PROVIDED DATA:
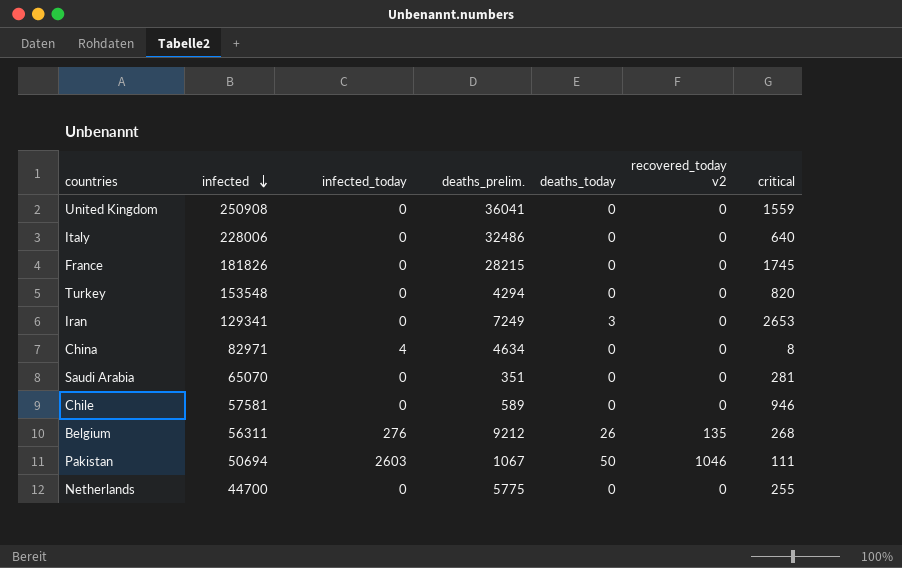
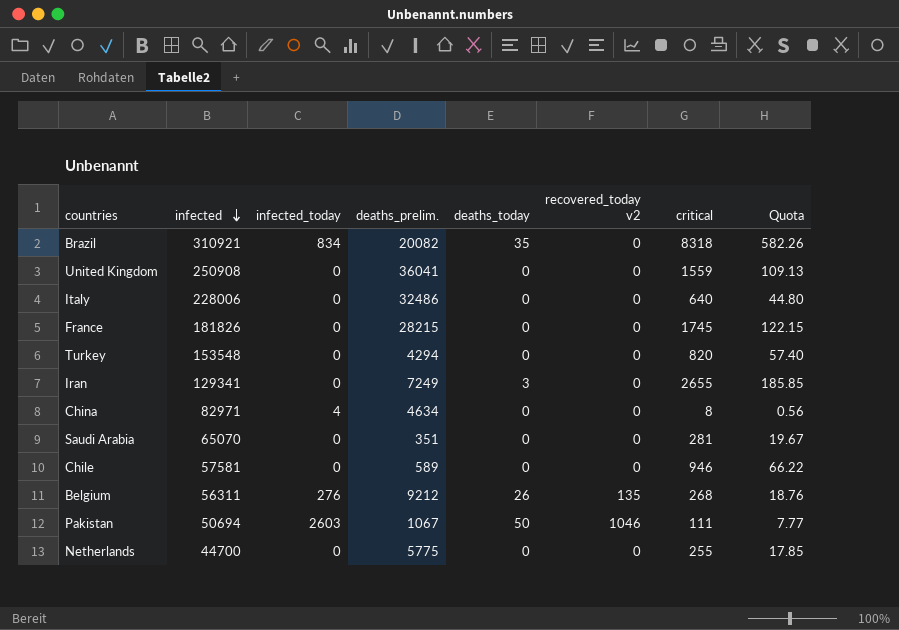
column Quota | formula: none -> [critical] * 0.07
row Brazil: none -> 310921 | 834 | 20082 | 35 | 0 | 8318 | 582.26
Iran | critical: 2653 -> 2655

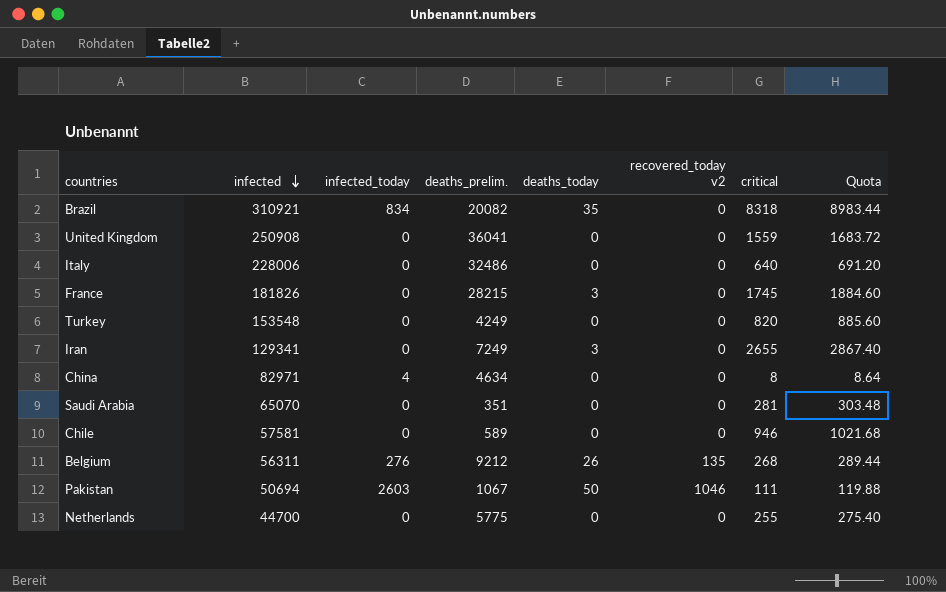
column Quota | formula: [critical] * 0.07 -> [critical] * 1.08
France | deaths_today: 0 -> 3
Turkey | deaths_prelim.: 4294 -> 4249

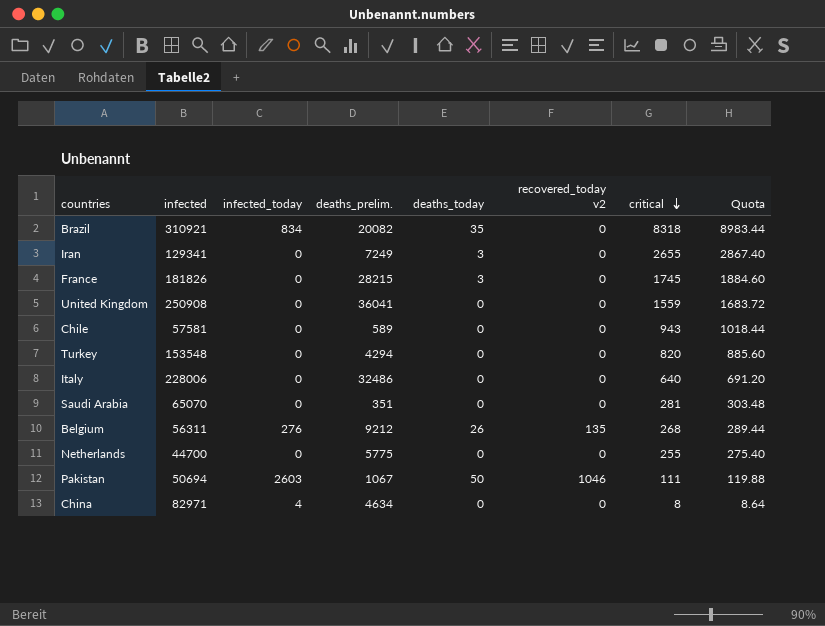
row order: infected descending -> critical descending
Chile | critical: 946 -> 943
Chile | Quota: 1021.68 -> 1018.44
Turkey | deaths_prelim.: 4249 -> 4294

GOAL OF THE EXERCISE: Where an entry contains an image, skip the image; repeat everything else exactly.

RESULT FOR THIS EXERCISE:
column Quota | formula: none -> [critical] * 0.07
row Brazil: none -> 310921 | 834 | 20082 | 35 | 0 | 8318 | 582.26
Iran | critical: 2653 -> 2655

column Quota | formula: [critical] * 0.07 -> [critical] * 1.08
France | deaths_today: 0 -> 3
Turkey | deaths_prelim.: 4294 -> 4249

row order: infected descending -> critical descending
Chile | critical: 946 -> 943
Chile | Quota: 1021.68 -> 1018.44
Turkey | deaths_prelim.: 4249 -> 4294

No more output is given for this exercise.